已知7筆數據:2, 5, 2, 4, 10, 2, x,如果此7筆數據的算術平均數、中位數與眾數3個統計量按照由小而大的順序排列起來恰好形成一個公差大於0的等差數列,那麼所有可能的x值其總和為何?

==解答==

首先,最重要的一步是將數據排序:2, 2, 2, 4, 5, 10, x。其中x放在最後並不意味著x是最大的,或是$x \ge 10$,僅僅是因為x未知大小,索性就丟在最後頭。

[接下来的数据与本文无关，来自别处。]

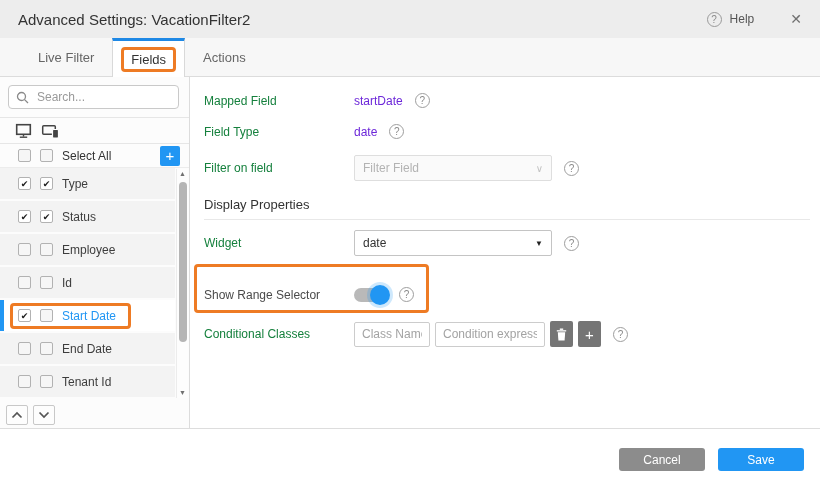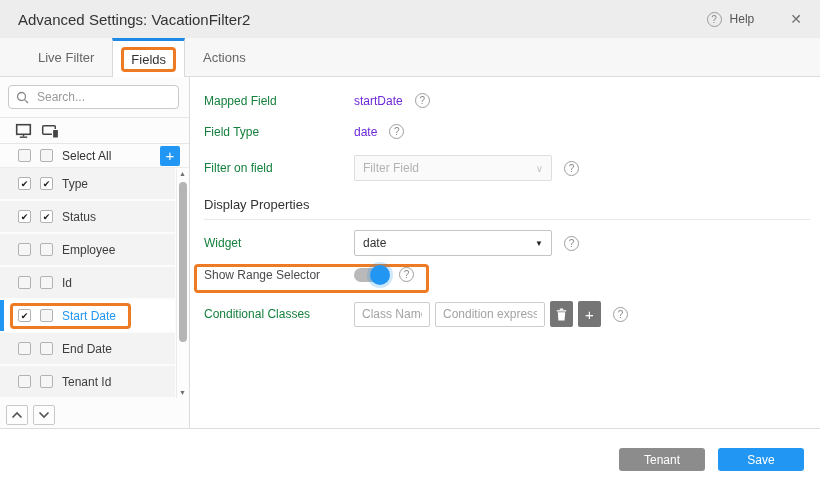--- a/index.html
+++ b/index.html
@@ -79,7 +79,7 @@
   .tgl{width:33px;height:14px;background:#b9b9b9;border-radius:7px;position:relative;flex-shrink:0;cursor:pointer;}
   .tgl .knob{position:absolute;right:-3px;top:-3px;width:20px;height:20px;border-radius:50%;
     background:var(--accent);box-shadow:0 0 0 3px rgba(33,150,243,0.22);}
-  .range-annot{display:inline-flex;align-items:center;margin-left:-10px;padding:0 12px 8px 7px;}
+  .range-annot{display:inline-flex;align-items:center;margin-left:-10px;padding:20px 12px 8px 7px;}
   .range-annot > label{width:150px;flex-shrink:0;color:#4a4a4a;}
   .ti{height:25px;border:1px solid #ccc;border-radius:2px;padding:0 7px;font-size:12px;color:#333;
     background:#fff;outline:none;}

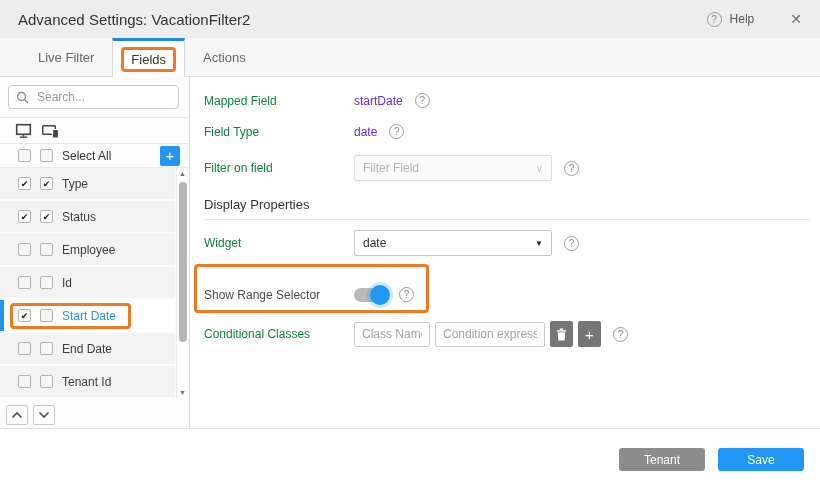--- a/index.html
+++ b/index.html
@@ -289,7 +289,7 @@
   </main>
 
   <footer>
-    <button class="btn cancel">Tenant</button>
+    <button class="btn cancel">Cancel</button>
     <button class="btn save">Save</button>
   </footer>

注意到在數據中,2一共出現了3次,這表示說,無論x取什麼值,在這7筆數據中,2永遠是出現最多次的數據,因此我們可以斷定眾數Mo=2

題設條件稱「算術平均數、中位數與眾數3個統計量按照由小而大的順序排列起來恰好形成一個公差大於0的等差數列」意味著3個統計量必然是完全相異的!

因為一共有7筆資料,所以中位數Me是由小而大的第4筆數據

平均數$\mu = \frac{1}{7} \left( 2 + 2 + 2 + 4 + 5 + 10 + x \right) = \frac{x + 25}{7}$。

如果$x \le 2$,則數據排序後必形如:x, 2, 2, 2, 4, 5, 10 ($x < 2$時)或2, 2, 2, 2, 4, 5, 10 ($x = 2$時)。無論是哪個情況,此時第4筆數據都是2,也就是說中位數Me=2,但這樣中位數與眾數就相等了,與題設條件矛盾。因此我們可推論$x > 2$。

如果$2 < x < 4$,則數據排序後必形如:2, 2, 2, x, 4, 5, 10。此時Me=x<4,而$\mu = \frac{x + 25}{7} > \frac{2 + 25}{7} = 3\frac{6}{7}$。此時無法直接判斷Me=x與$\mu$的大小關係。但我們仍然可以分情況討論。無論如何,眾數Mo=2都是最小的。於是Mo, Me, $\mu$三者的大小關係可能是$2 < x < \frac{x + 25}{7}$或$2 < \frac{x + 25}{7} < x$。

若為$2 < x < \frac{x + 25}{7}$,則得到$x - 2 = \frac{x + 25}{7} - x$,解得$x = 3$。

若為$2 < \frac{x + 25}{7} < x$,則得到$x = \frac{36}{5} = 7.2$,不在x的範圍內,不合。

所以當$x$介於2與4之間時,合乎題目條件的值僅有$x = 3$。

如果$x \ge 4$,則數據排序後,前4筆數據必為2, 2, 2, 4,所以中位數Me=4,而$\mu = \frac{x + 25}{7} \ge \frac{4 + 25}{7} = 4 \frac{1}{7} > 4$,所以得到Mo < Me < $\mu$。那麼公差就是$4 - 2 = 2$,因此$\mu = 4 + 2 = 6$,於是$\frac{x + 25}{7} = 6$,解得$x = 17$。

我們已經對x的所有情況都討論分析過了,因此可能的x僅有3或17,故總和為20。

==附記==

本文完稿之時,其中平均數$\mu$有誤算,經朋友許淵智老師確核答案後,始得修正。特此註記致謝。